- Records shown:
+===+
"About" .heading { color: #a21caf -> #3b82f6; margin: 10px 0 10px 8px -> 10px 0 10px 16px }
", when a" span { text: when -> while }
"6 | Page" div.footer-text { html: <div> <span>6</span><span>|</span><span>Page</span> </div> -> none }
+===+
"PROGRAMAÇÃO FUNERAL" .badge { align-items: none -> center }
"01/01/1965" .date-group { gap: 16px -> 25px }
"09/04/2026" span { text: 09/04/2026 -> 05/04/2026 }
+===+
- Work instructions: What is needed is an exact copy of the lines above, from the one containing "color: #a21caf ->" through the one containing "html: <div> <span>6</span><span>|</span><span>Page</span>", with nothing added.

- Response area:
"About" .heading { color: #a21caf -> #3b82f6; margin: 10px 0 10px 8px -> 10px 0 10px 16px }
", when a" span { text: when -> while }
"6 | Page" div.footer-text { html: <div> <span>6</span><span>|</span><span>Page</span> </div> -> none }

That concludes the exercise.